5. What venue works best for their business. All sites don't work for all business owners. All sites don't work for all products... at least not any more. When eBay was the only game in town it did (overall), but with the emergence of 'niche' sites and the many choices of sites that cater to specific business owner needs and wants, eBay is no longer the only game in town. For instance, I could sell at Etsy, where all products are handmade. Etsy wouldn't have worked for my hats. You have to find what site works best and most efficiently for you and your business. Does that mean the sites you don't sell at are worthy of scathing reviews, threads, and posts? No. It means one site works better for YOU and YOUR business.
6. Eggs in One Basket? I say business owners (i.e. Sellers) should utilize whatever sites, and however many sites, they can professionally handle and work well for them. Chris Fain, of OnlineAuction.com, has always advocated this practice. It isn't that he is saying OnlineAuction.com won't work for you as a single site, he's saying (IMHO) that there is nothing wrong with branching out. It's what businesses do when they are able to. Think of it like this: If you opened a B&M store in Philadelphia, PA, would you never consider opening a store in Garden Grove, CA? If you did, and the Garden Grove, CA store was doing more business, would you automatically close the Philly store? Of course not. Different people shop in different places. On a smaller scale... let's say you open a store in the Westminster Mall (Westminster. CA), would you not consider opening a store in the Laguna Hills Mall (Laguna Beach, CA) because it is a competing mall? Or the nearby South Coast Plaza Mall? Hell No!
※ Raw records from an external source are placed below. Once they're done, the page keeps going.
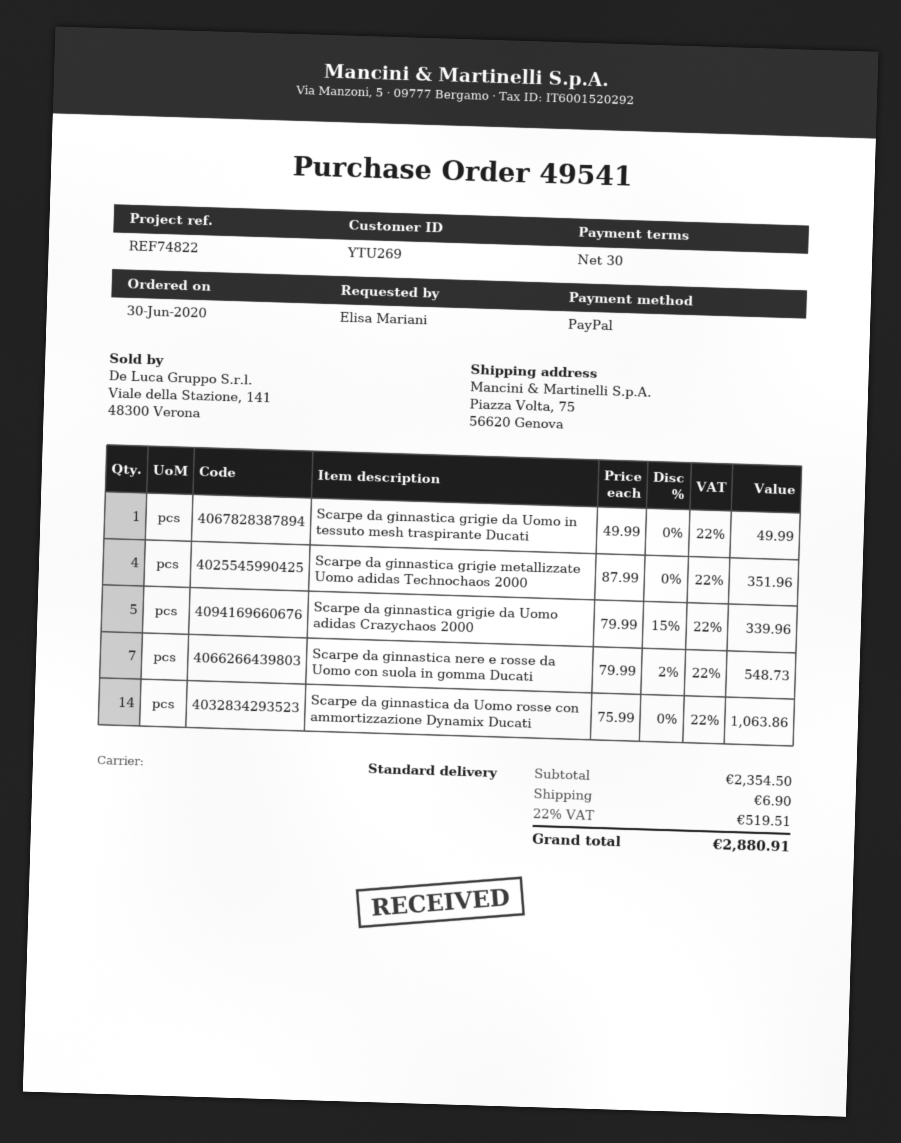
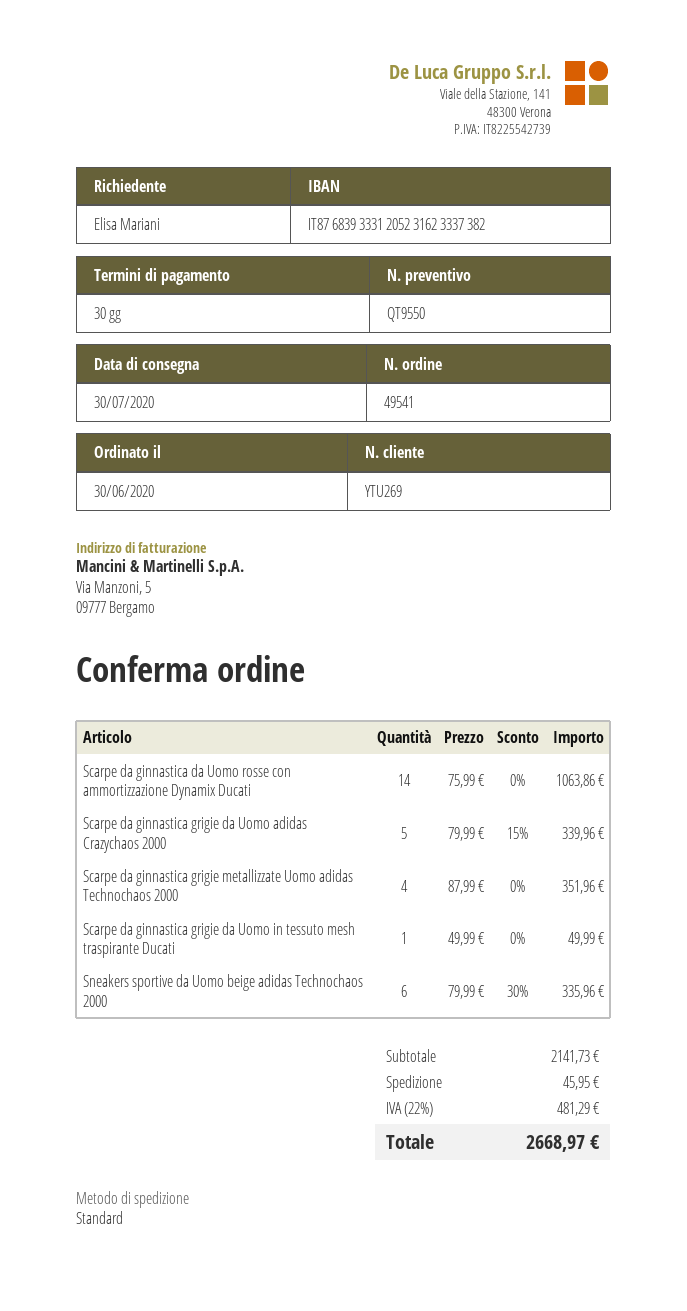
Scarpe da ginnastica nere e rosse da Uomo con suola in gomma Ducati: 7 x 79.99 - 2% = 548.73 -> none
Sneakers sportive da Uomo beige adidas Technochaos 2000: none -> 6 x 79.99 - 30% = 335.96
subtotal: 2354.50 -> 2141.73
shipping: 6.90 -> 45.95
tax: 22% = 519.51 -> 22% = 481.29
total: 2880.91 -> 2668.97

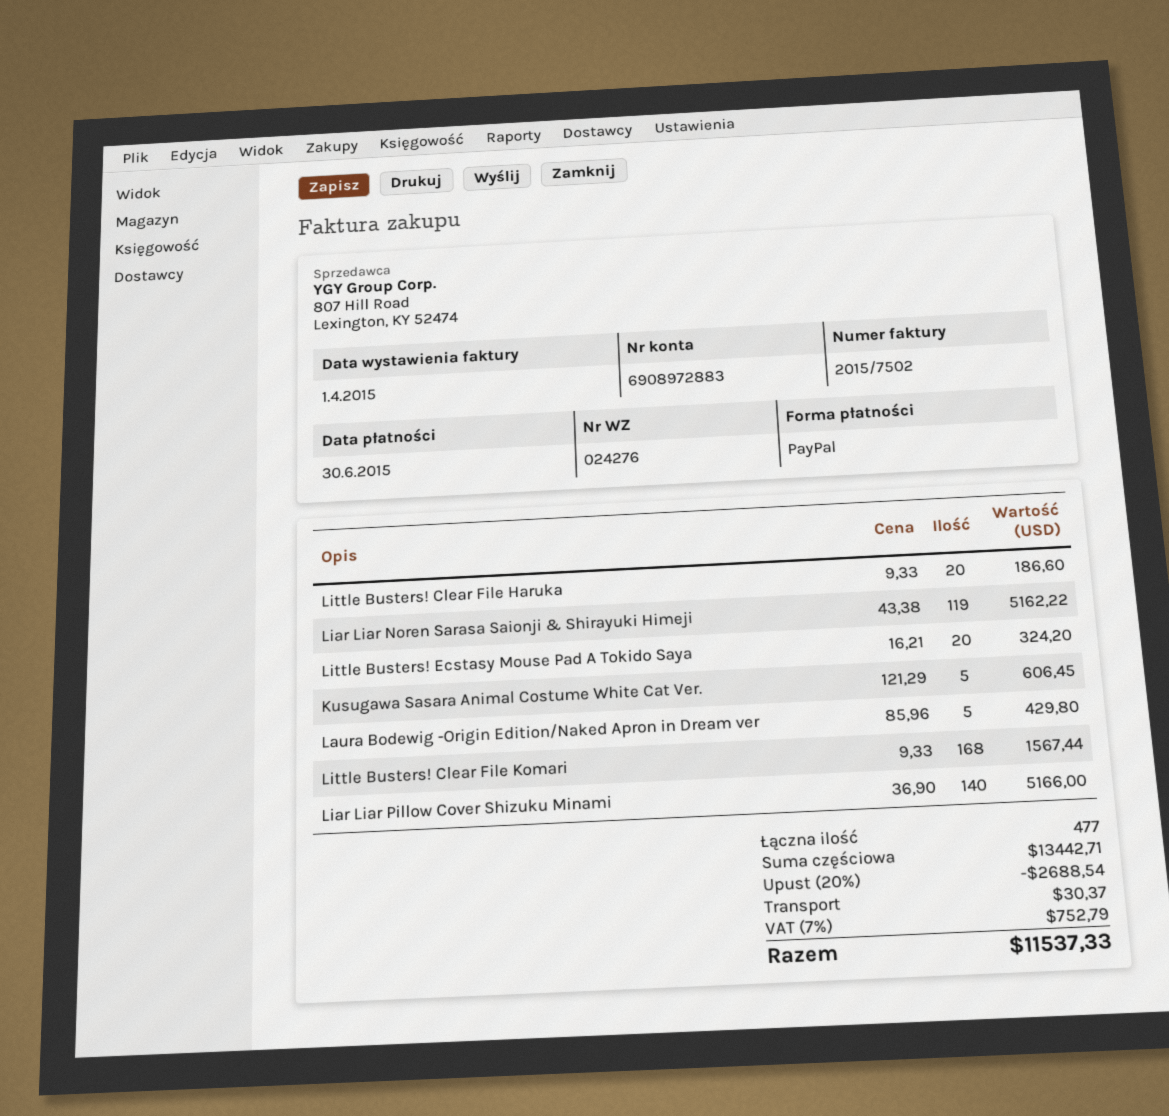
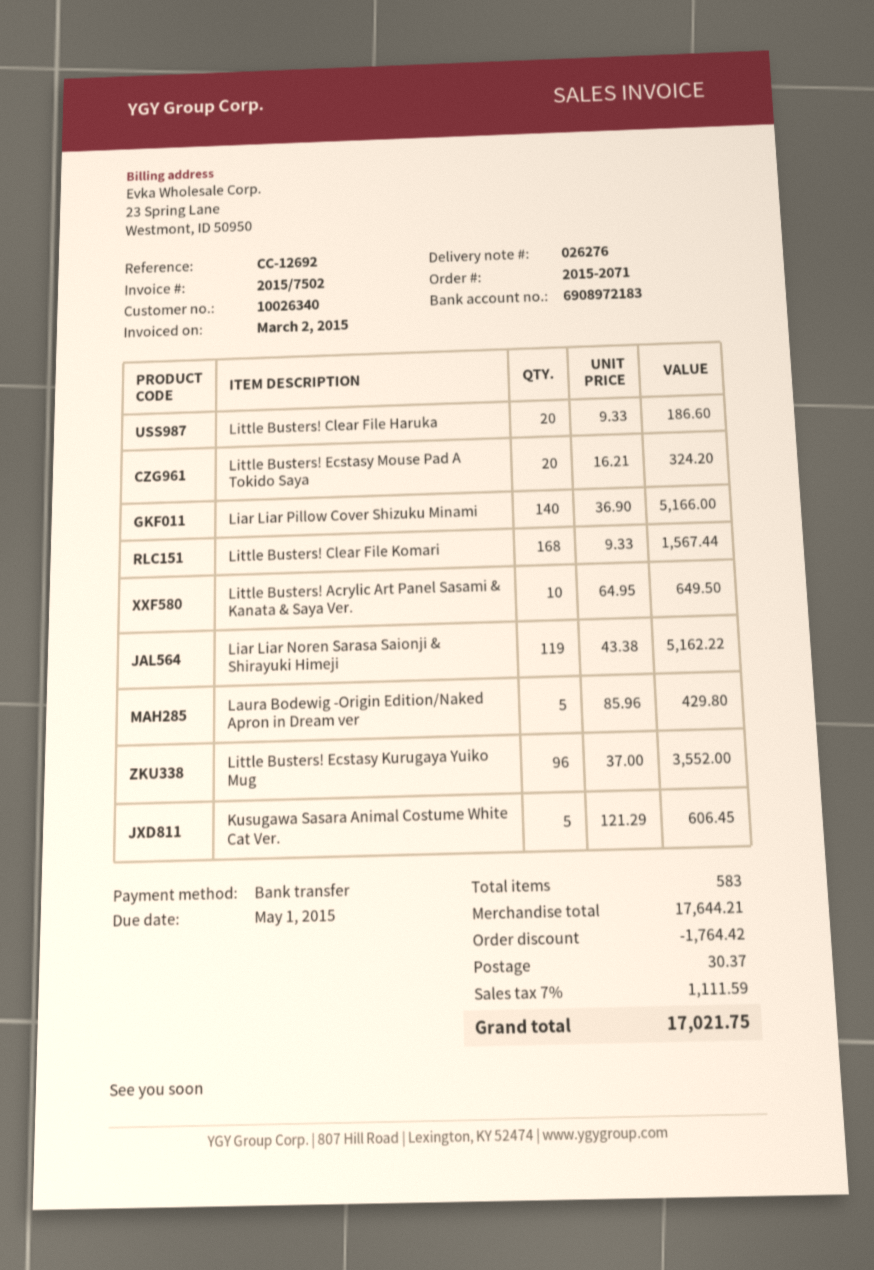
delivery note number: 024276 -> 026276
invoice date: 2015-04-01 -> 2015-03-02
due date: 2015-06-30 -> 2015-05-01
payment method: PayPal -> bank transfer
bank account: 6908972883 -> 6908972183
Little Busters! Acrylic Art Panel Sasami & Kanata & Saya Ver.: none -> 10 x 64.95 = 649.50
Little Busters! Ecstasy Kurugaya Yuiko Mug: none -> 96 x 37.00 = 3552.00
total quantity: 477 -> 583
subtotal: 13442.71 -> 17644.21
discount: 2688.54 -> 1764.42
tax: 7% = 752.79 -> 7% = 1111.59
total: 11537.33 -> 17021.75

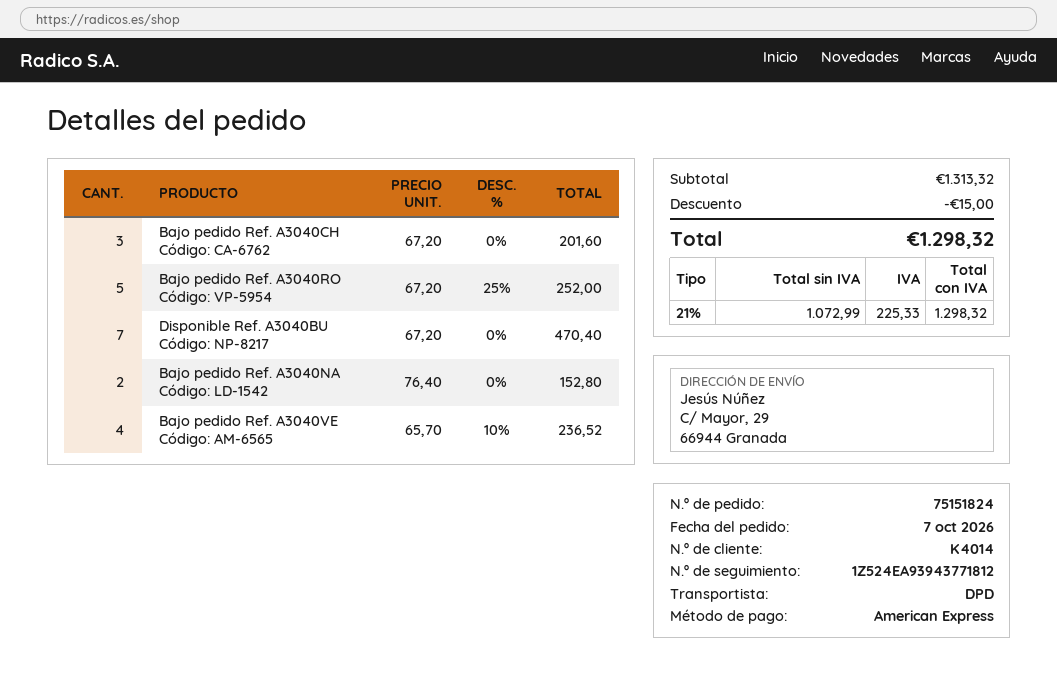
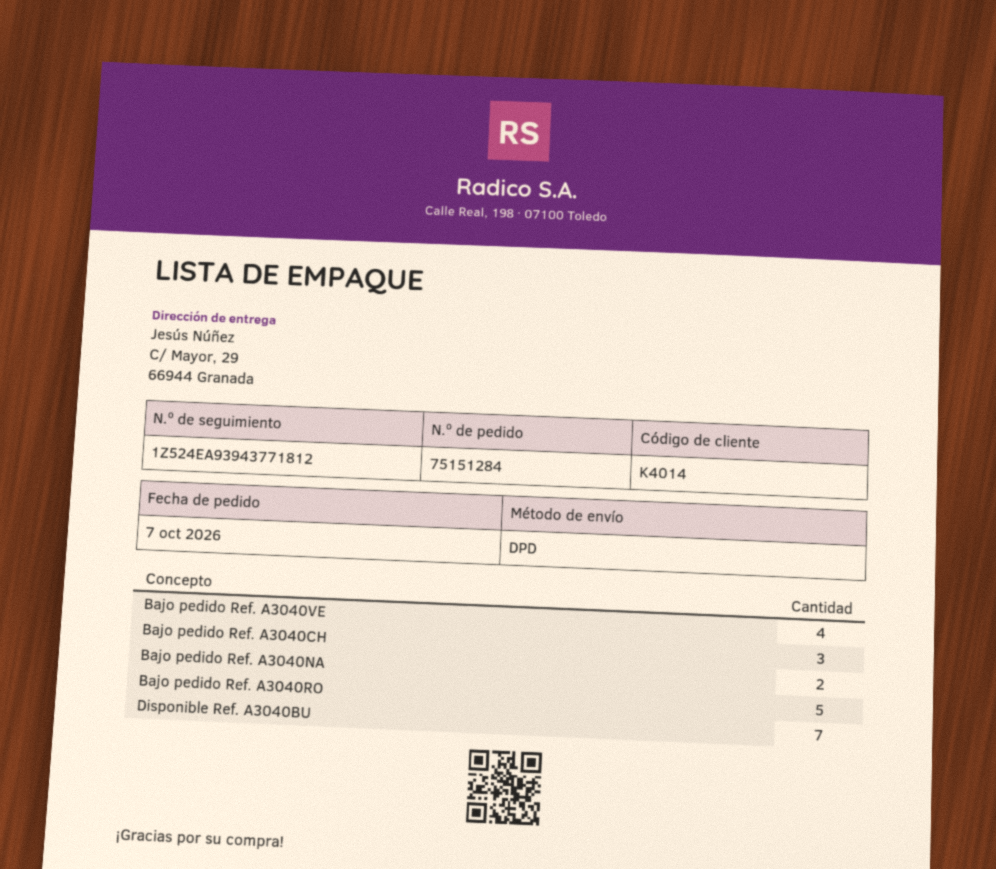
order number: 75151824 -> 75151284

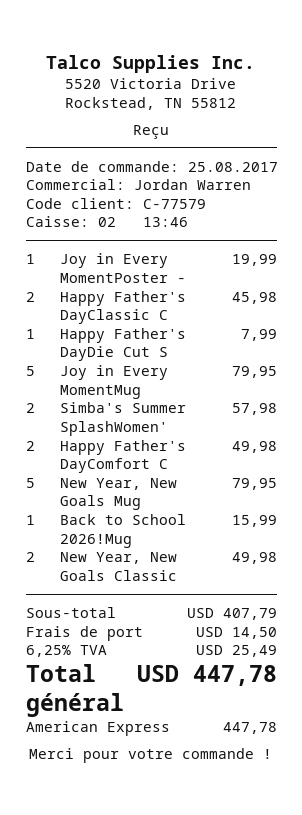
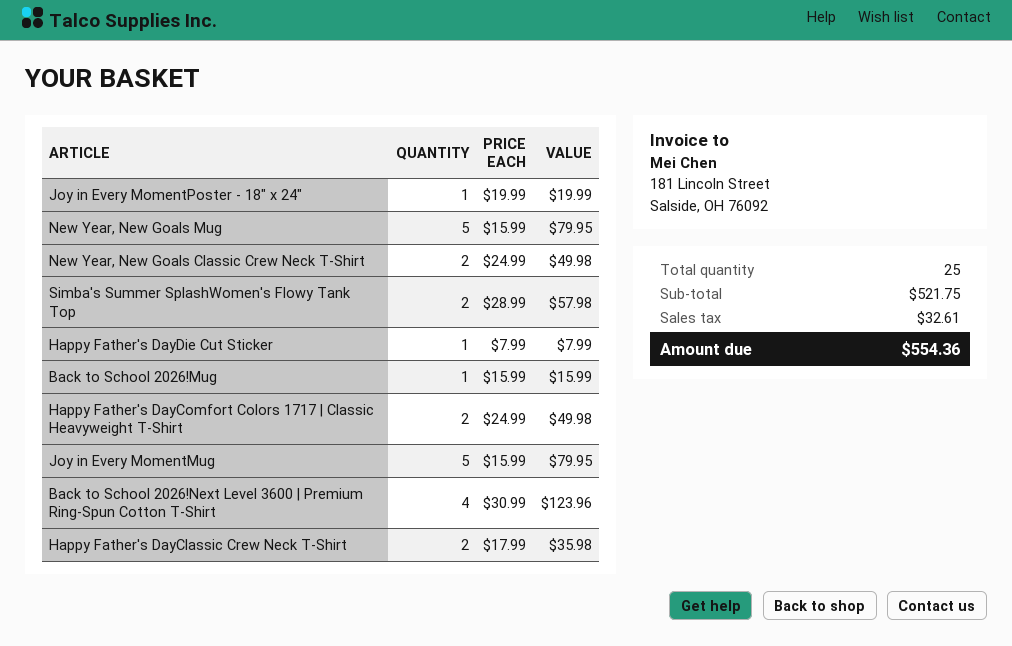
Happy Father's DayClassic C: 2 for 45.98 -> 2 for 35.98
Back to School 2026!Next Level 3600 | Premium Ring-Spun Cotton T-Shirt: none -> 4 for 123.96
subtotal: 407.79 -> 521.75
shipping: 14.50 -> none
tax: 25.49 -> 32.61
total: 447.78 -> 554.36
You'd want your business in every possible place if you could manage it! THAT SAID... most 'casual sellers' cannot do multiple sites easily... especially if they are selling OOAK types of things... therefore they pick one, maybe two sites to sell on. The bottom line? Whatever you can manage without causing overdue stress on yourself... THAT is how many baskets you should spread your eggs in. I can manage two sites easily... 2 different 'malls' as it were. How funny is it that neither of the venues I sell at find anything wrong with a business owner running their own business by selling at another venue? One should never over-extend themselves (which is a mistake many have made, but most have learned from), but one should take advantage of everything (and every site) out there that works for them... to the degree that they are able.
7. SEO and SEM are crucial to YOU, not necessarily your venue. The days of sites doing YOUR advertising and promoting are fast coming to an end. Even when they say they are doing it, it doesn't mean it's for you... especially if they collect per sale from you. They are advertising THEIR business, catering to THEIR business bottom line... that you get something out of it is secondary (I don't mean that to sound like a diss to those sites who do SEO/SEM for their sites). Learn to do it yourself. It isn't hard... it doesn't take hours... it doesn't have to cost you a dime... Nobody has at much at stake in your business as you do... so no one is going to advertise your specific business like you would. Learn to do it yourself... even if your chosen site is doing it as well.
Gosh, I could go on and on... but I'll leave it at that for now... lol... and just say I absolutely agree with your post. Set YOUR goals for your product and your business. Do what works best for YOUR product and business as a whole. Research, learn, and execute what works best for YOUR product, business, and goals.